## REQUIRED WORK
The lines needed are those from the start of the records through the line holding "972.95 = 6810.65", each copied exactly.
:: EXERCISE MATERIAL
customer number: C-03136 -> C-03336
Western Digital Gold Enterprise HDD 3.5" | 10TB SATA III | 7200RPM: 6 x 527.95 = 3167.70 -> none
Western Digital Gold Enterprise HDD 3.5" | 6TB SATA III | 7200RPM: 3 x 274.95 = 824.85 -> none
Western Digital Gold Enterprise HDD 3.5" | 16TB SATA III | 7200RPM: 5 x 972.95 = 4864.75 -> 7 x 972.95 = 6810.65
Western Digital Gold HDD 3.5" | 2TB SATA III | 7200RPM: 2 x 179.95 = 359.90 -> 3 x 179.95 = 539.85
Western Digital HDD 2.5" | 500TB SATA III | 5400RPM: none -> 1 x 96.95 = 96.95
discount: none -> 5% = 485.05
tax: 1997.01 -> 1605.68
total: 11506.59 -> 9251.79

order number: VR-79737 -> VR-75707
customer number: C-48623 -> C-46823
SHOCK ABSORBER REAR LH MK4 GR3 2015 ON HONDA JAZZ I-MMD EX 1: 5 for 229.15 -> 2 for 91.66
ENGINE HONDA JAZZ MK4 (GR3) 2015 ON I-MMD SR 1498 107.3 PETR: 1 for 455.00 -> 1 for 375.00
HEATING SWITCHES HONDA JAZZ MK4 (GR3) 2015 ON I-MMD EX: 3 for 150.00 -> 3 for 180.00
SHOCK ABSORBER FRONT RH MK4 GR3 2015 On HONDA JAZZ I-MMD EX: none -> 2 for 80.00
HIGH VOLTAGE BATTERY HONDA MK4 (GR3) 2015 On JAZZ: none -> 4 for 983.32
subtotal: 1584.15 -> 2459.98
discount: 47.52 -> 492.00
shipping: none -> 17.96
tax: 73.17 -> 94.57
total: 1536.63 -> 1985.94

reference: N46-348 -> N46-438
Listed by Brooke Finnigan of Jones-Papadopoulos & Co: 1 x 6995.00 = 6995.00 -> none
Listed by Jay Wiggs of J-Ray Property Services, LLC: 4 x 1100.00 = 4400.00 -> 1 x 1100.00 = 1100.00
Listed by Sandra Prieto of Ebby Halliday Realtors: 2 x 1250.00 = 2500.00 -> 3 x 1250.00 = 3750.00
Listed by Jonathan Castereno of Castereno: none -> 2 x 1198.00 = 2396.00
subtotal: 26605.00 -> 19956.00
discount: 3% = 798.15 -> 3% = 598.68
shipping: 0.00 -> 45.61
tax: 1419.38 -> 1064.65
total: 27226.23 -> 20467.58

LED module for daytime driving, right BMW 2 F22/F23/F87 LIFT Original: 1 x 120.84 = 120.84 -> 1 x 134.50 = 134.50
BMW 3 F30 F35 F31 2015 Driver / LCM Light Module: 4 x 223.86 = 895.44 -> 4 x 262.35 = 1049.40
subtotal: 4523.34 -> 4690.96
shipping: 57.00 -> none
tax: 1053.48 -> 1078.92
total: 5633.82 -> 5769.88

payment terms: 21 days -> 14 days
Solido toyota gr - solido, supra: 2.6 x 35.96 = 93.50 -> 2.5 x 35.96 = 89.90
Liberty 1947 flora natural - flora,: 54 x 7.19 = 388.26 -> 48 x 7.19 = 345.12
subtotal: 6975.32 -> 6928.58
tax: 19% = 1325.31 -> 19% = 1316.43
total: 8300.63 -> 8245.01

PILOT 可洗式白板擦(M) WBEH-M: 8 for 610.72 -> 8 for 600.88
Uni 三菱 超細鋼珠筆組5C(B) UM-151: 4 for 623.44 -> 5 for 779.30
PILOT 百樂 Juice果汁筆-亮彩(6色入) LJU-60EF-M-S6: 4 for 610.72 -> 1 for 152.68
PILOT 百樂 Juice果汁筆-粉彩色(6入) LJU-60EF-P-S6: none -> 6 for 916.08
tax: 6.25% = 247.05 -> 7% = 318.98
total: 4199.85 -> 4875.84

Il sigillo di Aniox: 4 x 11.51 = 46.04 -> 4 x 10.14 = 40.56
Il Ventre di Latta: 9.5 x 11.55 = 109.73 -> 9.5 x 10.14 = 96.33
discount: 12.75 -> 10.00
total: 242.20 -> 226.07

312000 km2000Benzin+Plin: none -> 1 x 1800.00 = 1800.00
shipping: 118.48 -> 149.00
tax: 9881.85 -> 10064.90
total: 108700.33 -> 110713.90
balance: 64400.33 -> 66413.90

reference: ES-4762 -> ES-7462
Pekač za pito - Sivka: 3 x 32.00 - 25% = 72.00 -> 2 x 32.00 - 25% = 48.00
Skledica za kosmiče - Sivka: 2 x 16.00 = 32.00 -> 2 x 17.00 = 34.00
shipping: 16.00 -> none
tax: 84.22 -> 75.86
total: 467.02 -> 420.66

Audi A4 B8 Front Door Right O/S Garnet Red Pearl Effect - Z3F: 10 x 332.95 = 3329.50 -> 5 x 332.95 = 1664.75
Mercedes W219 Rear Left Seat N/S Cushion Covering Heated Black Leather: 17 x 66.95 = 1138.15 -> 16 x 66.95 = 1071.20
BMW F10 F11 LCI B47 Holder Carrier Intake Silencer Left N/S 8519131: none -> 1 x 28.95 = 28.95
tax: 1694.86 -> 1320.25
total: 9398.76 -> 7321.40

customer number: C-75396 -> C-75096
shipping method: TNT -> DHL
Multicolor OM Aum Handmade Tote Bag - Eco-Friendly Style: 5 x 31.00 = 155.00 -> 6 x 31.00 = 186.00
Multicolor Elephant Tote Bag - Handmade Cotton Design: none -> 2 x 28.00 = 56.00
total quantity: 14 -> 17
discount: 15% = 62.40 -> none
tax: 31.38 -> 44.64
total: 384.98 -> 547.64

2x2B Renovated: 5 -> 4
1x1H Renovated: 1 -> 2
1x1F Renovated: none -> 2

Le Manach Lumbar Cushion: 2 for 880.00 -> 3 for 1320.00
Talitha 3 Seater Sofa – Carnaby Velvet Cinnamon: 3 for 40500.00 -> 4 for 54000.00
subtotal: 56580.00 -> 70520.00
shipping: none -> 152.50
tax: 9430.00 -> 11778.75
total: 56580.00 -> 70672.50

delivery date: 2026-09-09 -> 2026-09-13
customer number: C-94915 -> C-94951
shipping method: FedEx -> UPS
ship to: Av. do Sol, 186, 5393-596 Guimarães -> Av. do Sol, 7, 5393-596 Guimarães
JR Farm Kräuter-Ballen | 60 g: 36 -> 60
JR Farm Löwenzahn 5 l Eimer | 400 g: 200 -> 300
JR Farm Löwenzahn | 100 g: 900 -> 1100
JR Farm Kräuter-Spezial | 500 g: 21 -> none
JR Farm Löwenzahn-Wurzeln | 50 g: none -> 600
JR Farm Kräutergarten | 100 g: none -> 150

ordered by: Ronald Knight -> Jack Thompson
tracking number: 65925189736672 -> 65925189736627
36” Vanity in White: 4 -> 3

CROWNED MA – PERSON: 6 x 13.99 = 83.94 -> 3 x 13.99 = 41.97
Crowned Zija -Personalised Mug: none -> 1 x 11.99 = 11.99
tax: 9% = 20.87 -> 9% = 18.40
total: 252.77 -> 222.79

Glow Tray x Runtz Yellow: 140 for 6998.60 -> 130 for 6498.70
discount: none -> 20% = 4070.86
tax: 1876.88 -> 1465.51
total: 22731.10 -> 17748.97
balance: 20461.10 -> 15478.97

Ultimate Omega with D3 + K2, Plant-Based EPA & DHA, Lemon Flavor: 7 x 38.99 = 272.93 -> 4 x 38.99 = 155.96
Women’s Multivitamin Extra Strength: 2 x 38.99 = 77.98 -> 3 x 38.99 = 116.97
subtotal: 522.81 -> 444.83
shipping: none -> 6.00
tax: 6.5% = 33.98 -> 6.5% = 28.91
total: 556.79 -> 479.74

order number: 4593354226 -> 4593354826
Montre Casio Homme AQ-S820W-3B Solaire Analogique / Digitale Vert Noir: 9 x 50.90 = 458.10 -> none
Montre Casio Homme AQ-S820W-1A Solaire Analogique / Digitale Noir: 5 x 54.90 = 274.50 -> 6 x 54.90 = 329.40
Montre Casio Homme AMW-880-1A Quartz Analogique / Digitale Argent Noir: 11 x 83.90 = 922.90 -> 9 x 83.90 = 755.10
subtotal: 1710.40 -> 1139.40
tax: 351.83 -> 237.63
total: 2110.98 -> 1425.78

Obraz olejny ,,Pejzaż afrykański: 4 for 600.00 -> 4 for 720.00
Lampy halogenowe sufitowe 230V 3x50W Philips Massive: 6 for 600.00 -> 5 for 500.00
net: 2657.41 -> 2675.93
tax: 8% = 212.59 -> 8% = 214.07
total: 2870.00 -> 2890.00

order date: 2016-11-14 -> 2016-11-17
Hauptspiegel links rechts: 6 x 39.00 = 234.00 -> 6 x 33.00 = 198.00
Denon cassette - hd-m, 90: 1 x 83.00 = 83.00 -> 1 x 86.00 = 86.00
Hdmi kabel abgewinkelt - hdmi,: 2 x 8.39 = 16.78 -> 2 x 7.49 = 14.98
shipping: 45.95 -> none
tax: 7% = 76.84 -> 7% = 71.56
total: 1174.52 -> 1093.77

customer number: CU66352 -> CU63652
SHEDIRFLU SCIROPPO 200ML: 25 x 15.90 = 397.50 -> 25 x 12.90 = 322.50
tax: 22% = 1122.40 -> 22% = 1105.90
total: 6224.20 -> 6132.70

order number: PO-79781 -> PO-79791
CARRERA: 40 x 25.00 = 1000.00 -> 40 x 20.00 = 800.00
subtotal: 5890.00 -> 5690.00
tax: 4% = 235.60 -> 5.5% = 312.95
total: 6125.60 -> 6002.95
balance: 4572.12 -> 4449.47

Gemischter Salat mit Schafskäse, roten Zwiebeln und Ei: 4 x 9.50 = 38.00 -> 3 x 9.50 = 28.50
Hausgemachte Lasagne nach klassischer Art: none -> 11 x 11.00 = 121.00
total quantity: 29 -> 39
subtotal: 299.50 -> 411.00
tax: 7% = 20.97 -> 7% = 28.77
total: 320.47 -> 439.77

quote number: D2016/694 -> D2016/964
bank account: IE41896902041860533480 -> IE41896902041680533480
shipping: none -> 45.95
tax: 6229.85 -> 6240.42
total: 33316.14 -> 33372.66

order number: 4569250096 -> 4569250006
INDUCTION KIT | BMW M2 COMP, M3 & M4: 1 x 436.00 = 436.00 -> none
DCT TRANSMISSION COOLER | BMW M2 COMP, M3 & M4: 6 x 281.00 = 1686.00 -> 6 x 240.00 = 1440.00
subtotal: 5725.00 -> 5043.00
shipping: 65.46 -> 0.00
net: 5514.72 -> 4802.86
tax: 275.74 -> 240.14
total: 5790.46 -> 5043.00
::::
## TASK SOLUTION
customer number: C-03136 -> C-03336
Western Digital Gold Enterprise HDD 3.5" | 10TB SATA III | 7200RPM: 6 x 527.95 = 3167.70 -> none
Western Digital Gold Enterprise HDD 3.5" | 6TB SATA III | 7200RPM: 3 x 274.95 = 824.85 -> none
Western Digital Gold Enterprise HDD 3.5" | 16TB SATA III | 7200RPM: 5 x 972.95 = 4864.75 -> 7 x 972.95 = 6810.65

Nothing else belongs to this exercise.